Quant à Nel, beau parleur, il vendait des rêves à toutes ses conquêtes. Résultat : deux divorces, trois faillites, et plusieurs accusations de violences conjugales. Un beau salaud. Fidèle, lui, était le plus discret du lot. Un gars de taverne, là pour les cartes. Jan l’aimait bien. Jusqu’à ce soir.
— Elle est mignonne, hein, Jan ? lança Nel, goguenard.
— En plus, elle te coûtera rien. C’est moi qui paye, ce soir.
Jan ignora, brassant les cartes, plaçant ses jetons.
— C’est ton tour, Nel. Joue.
Fidèle buvait à grandes lampées. La catin, elle, faisait son boulot. Elle se laissait faire, désirer. Après tout, c'était payé pour.
Dans sa carrière d’enquêteur, Jan avait vu des types comme Nel : grande gueule avec les faibles, petit toutou devant plus fort. Un intimidateur en bande. Seul, une loque.
— Tu la veux, Jan ? proposa Nel. Y’a une chambre au sous-sol, tu sais ?
— Non merci, répondit Jan.
Il se leva, se prit une bière, s’assit. Enzo matait. Fidèle buvait. Nel tripotait, léchait. Le poker déraillait. La fille de joie restait professionnelle.
— Jan, dit Nel. On sait que toi et les femmes, c’est... compliqué, non ?
La pièce se glaça. Un froid polaire passa. Fidèle essaya d’apaiser :
— Laisse tomber. Nel est saoul. Faut pas lui en vouloir.
Mais Nel insistait. Il pelotait, léchait. Enzo en rut, se rapprocha. Fidèle, délaissant sa pudeur, se branlait. Jan, stoïque, fumait son cigare, cloué à son fauteuil. Il voulait voir jusqu’où irait cette mascarade.
Nel, ravi, s’attaquait à l’arrière-train de la fille. Enzo y allait aussi. Fidèle, désormais de la partie, la prenait par la bouche. L’orgie battait son plein.

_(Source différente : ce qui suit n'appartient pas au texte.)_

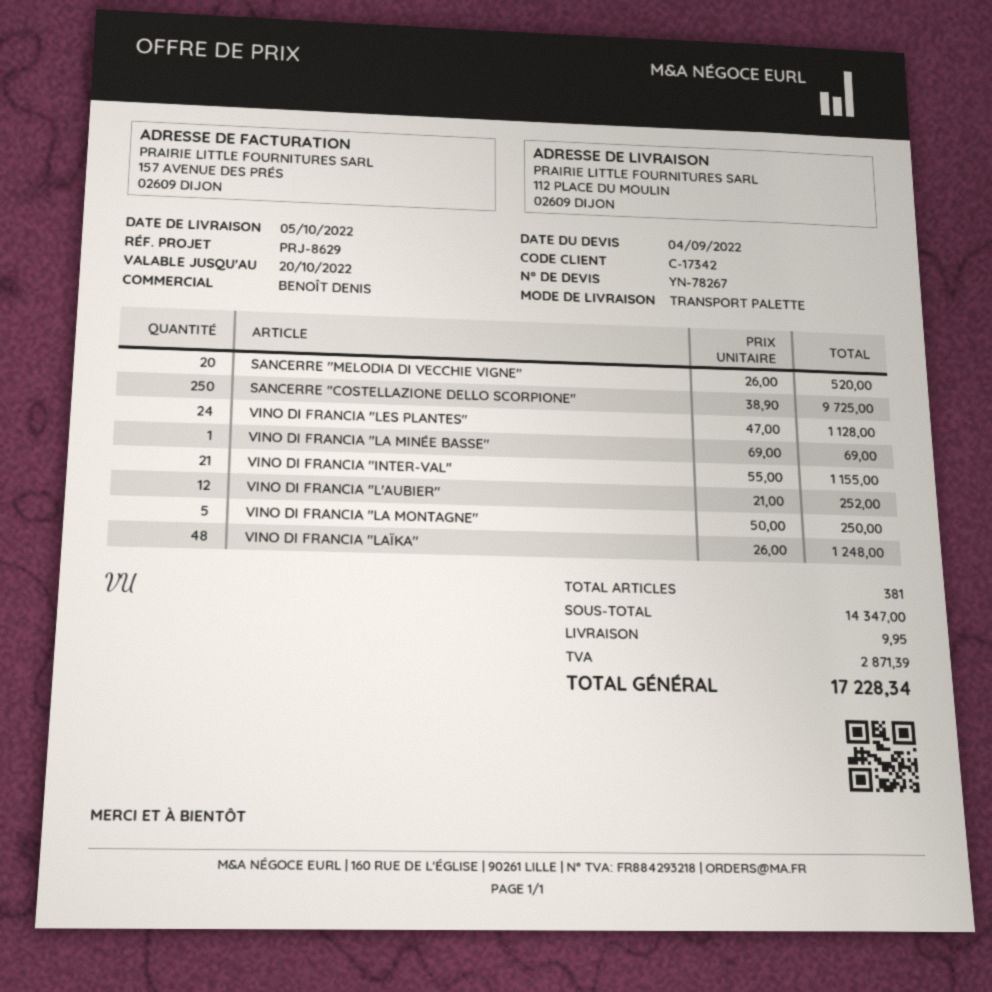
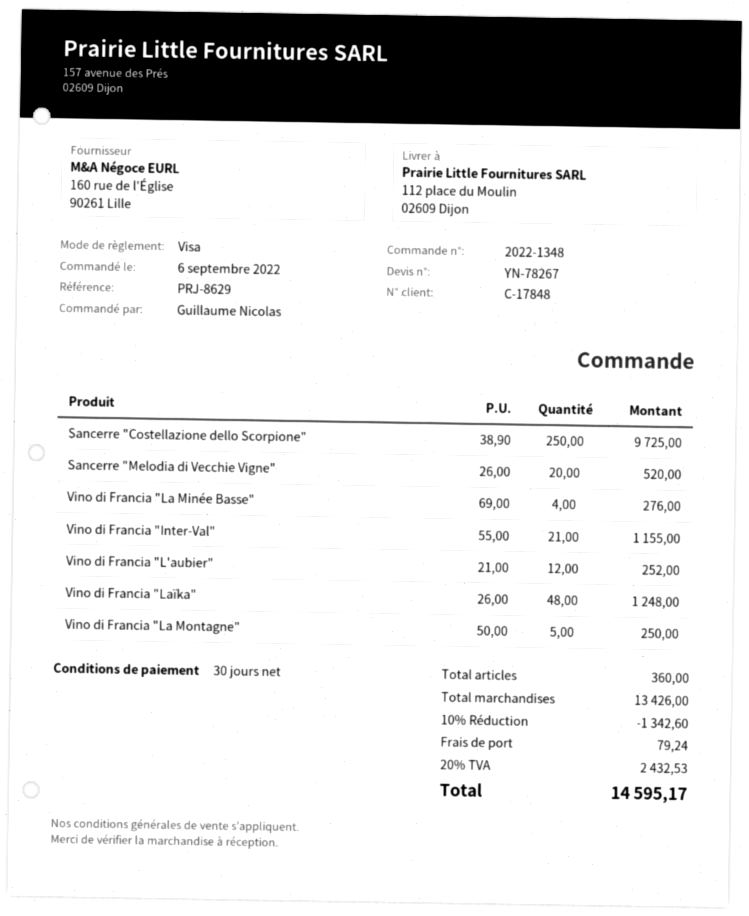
customer number: C-17342 -> C-17848
VINO DI FRANCIA "LES PLANTES": 24 x 47.00 = 1128.00 -> none
VINO DI FRANCIA "LA MINÉE BASSE": 1 x 69.00 = 69.00 -> 4 x 69.00 = 276.00
total quantity: 381 -> 360
subtotal: 14347.00 -> 13426.00
discount: none -> 10% = 1342.60
shipping: 9.95 -> 79.24
tax: 2871.39 -> 2432.53
total: 17228.34 -> 14595.17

Jan ne bronchait pas. Mais ses yeux trahissaient l’amertume. Des larmes coulaient. Quand la courtisane gémit plus fort, il se leva, essuya ses yeux, déposa sa bière vide et sortit. Sans un mot.
Malgré le couvre feu, Jan marcha deux rues, s’assit sous le pont Jacques-Cartier. Une clope au bec. De l’autre côté du fleuve, les manèges silencieux formaient un décor funèbre. Une fête morte.
Puis, au loin, la porte claqua. Fidèle sortit en sifflotant “We Are the Champions”. Il prit la 2e avenue, disparu. Enzo fila comme un voleur. Restait la pute et Nel.
Quelques minutes plus tard, la porte s’ouvrit. Gisèle descendait en se dandinant. Nel sur ses talons. Il héla un taxi. La chance souriait enfin à Jan.
Il ajusta sa tuque noire, traversa la rue, s’approcha du 207A. Deux coups à la porte. Nel ouvrit.
— Ah, t’es en retard, le party est fini.
— J’ai oublié mes gants. Je peux les récupérer ?
— Bien sûr. Entre.
Nel, trop confiant, trop con. Il blablatait pendant que Jan mettait ses gants en latex.
— T’as encore tout foiré, Jan. Comme toujours. T’es un raté. Un fils de pute comme ta mère...
Le couteau s’enfonça dans sa gorge. Ses yeux s’arrondirent. Jan fit pivoter la lame. Le sang coula. Net.
Il le jeta à terre comme une merde. Puis il fracassa des lampes, retourna des tiroirs, força la porte. Avant de sortir, il siffla “We Are the Champions”, le même air que Fidèle.
Sur Ste-Catherine, un itinérant lui demanda de l’argent. Jan sortit une liasse, la lui jeta, et reprit sa route. Le cœur léger. La soirée avait été rentable.